_Your task_:
Both the line with "2020-04-07: none -> 144000" and the line with "Adj Close, 2017-06-01: 52.1 -> 51.61" in the records below must appear in the output, along with every line between them, exactly and with nothing added.

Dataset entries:
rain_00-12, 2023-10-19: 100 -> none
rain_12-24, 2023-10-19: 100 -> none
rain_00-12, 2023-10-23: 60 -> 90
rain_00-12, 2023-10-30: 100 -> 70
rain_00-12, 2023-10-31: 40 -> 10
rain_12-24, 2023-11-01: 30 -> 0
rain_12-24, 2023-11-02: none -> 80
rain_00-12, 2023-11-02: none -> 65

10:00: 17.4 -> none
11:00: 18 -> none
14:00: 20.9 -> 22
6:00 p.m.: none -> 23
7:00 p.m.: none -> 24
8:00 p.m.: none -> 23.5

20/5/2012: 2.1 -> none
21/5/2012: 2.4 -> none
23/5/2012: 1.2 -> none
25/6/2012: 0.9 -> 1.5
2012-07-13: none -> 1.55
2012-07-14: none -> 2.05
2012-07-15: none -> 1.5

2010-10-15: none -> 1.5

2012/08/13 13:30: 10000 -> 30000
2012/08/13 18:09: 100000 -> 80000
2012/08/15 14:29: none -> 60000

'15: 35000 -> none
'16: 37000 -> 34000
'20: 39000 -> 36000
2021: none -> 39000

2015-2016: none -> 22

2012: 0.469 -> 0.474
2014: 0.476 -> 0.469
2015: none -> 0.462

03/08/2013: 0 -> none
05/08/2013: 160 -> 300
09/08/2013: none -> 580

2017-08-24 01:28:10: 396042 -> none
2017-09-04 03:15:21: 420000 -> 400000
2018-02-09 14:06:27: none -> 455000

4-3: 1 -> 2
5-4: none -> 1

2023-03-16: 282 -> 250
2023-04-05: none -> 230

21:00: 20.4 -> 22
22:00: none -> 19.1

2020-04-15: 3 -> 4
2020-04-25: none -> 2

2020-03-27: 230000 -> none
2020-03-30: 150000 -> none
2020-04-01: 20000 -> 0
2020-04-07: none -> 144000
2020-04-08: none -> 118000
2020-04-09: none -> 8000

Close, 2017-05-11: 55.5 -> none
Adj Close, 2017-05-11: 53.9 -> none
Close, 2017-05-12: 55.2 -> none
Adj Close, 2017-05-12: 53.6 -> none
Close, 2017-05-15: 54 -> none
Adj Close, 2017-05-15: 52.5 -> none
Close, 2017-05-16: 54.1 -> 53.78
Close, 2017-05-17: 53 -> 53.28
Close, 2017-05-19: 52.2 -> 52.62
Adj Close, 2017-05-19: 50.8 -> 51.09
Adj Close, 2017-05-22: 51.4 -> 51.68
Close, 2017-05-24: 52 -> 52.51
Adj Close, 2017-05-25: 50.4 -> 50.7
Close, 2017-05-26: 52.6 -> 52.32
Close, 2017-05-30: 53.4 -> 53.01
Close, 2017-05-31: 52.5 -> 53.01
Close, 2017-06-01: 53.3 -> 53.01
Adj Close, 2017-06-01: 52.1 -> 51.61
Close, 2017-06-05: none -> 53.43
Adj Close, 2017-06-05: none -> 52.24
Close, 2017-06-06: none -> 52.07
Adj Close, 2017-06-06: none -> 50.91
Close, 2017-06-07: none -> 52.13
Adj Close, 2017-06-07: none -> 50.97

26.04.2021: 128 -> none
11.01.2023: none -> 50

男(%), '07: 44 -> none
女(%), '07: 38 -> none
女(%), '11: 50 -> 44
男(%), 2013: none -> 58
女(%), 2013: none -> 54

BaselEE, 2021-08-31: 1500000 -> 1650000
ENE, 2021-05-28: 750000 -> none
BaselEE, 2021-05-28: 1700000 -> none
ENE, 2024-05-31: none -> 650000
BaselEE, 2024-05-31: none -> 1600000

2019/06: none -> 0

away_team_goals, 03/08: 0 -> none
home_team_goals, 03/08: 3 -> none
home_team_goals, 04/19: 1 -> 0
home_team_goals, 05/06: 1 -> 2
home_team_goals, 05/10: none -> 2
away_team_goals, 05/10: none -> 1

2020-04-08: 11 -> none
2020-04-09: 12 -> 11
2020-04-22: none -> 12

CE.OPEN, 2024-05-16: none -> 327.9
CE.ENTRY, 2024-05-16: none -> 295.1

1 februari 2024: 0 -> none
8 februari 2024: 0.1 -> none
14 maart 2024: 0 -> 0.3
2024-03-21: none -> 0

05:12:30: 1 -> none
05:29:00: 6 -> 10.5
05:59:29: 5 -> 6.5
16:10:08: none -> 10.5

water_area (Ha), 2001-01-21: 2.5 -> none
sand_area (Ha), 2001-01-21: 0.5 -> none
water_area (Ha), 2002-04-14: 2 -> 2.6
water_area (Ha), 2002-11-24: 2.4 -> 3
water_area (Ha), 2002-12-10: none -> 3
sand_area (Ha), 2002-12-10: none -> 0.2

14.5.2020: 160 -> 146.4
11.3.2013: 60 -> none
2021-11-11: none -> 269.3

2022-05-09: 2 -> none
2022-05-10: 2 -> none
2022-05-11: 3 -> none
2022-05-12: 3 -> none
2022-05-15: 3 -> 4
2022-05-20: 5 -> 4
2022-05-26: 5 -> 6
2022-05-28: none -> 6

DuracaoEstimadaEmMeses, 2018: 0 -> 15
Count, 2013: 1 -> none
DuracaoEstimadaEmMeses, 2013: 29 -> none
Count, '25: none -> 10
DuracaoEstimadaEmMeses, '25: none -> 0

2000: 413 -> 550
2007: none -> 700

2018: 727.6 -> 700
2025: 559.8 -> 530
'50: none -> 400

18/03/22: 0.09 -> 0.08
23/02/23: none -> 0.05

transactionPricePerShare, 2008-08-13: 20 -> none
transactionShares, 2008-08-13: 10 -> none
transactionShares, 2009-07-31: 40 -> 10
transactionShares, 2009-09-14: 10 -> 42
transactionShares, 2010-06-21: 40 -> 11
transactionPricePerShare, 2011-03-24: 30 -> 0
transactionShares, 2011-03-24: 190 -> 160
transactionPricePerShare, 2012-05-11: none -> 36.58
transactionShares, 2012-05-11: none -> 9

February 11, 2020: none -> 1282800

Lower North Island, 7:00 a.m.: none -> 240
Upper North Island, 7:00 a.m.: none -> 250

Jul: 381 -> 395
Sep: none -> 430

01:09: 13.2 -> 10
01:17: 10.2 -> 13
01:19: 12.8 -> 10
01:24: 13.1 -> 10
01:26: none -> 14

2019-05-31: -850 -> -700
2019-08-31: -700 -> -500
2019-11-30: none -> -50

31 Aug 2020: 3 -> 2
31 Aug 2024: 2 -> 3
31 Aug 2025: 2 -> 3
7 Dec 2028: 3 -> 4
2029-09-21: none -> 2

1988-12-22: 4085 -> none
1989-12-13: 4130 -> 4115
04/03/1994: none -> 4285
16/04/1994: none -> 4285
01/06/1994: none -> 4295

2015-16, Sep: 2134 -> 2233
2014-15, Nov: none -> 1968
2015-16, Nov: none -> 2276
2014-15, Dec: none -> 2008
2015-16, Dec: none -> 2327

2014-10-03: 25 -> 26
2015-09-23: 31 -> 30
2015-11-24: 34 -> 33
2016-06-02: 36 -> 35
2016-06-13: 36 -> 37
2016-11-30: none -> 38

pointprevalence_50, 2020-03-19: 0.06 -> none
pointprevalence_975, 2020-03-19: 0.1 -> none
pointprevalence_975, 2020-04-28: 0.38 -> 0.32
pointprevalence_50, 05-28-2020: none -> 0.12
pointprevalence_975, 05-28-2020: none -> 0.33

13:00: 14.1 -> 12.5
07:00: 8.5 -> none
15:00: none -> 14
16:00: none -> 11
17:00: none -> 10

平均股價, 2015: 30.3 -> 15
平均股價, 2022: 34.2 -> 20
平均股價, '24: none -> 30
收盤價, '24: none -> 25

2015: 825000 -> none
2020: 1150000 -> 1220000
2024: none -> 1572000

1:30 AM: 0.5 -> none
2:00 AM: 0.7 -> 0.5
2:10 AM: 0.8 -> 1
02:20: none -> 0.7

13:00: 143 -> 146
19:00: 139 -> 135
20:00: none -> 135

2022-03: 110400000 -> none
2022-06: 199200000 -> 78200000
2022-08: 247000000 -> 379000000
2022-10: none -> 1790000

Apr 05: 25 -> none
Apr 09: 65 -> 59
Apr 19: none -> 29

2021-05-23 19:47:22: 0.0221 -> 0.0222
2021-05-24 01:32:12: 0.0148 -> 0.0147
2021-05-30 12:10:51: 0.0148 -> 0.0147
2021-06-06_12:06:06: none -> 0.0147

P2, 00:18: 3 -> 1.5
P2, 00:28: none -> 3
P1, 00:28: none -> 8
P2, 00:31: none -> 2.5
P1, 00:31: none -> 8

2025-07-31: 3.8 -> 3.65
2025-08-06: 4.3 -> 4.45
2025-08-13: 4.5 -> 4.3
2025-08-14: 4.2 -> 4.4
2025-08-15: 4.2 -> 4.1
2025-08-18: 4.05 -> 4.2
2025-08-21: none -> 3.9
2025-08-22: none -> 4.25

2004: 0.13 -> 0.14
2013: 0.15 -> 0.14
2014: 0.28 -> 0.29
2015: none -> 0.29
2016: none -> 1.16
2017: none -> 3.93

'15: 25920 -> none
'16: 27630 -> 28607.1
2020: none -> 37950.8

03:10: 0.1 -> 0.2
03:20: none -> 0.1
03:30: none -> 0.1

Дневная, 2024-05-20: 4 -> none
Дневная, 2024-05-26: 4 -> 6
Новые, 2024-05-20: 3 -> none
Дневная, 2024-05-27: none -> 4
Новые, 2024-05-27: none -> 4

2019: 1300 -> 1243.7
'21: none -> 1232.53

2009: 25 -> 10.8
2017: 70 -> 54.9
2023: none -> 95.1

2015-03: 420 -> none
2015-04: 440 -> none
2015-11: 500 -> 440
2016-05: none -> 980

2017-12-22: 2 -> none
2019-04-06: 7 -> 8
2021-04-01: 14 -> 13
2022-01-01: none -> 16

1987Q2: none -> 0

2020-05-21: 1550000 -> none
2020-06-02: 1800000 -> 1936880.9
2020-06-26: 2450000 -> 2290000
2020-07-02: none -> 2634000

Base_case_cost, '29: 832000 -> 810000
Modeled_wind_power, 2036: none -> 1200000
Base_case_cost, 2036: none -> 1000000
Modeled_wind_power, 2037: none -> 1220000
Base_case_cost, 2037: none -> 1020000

_Result of the exercise_:
2020-04-07: none -> 144000
2020-04-08: none -> 118000
2020-04-09: none -> 8000

Close, 2017-05-11: 55.5 -> none
Adj Close, 2017-05-11: 53.9 -> none
Close, 2017-05-12: 55.2 -> none
Adj Close, 2017-05-12: 53.6 -> none
Close, 2017-05-15: 54 -> none
Adj Close, 2017-05-15: 52.5 -> none
Close, 2017-05-16: 54.1 -> 53.78
Close, 2017-05-17: 53 -> 53.28
Close, 2017-05-19: 52.2 -> 52.62
Adj Close, 2017-05-19: 50.8 -> 51.09
Adj Close, 2017-05-22: 51.4 -> 51.68
Close, 2017-05-24: 52 -> 52.51
Adj Close, 2017-05-25: 50.4 -> 50.7
Close, 2017-05-26: 52.6 -> 52.32
Close, 2017-05-30: 53.4 -> 53.01
Close, 2017-05-31: 52.5 -> 53.01
Close, 2017-06-01: 53.3 -> 53.01
Adj Close, 2017-06-01: 52.1 -> 51.61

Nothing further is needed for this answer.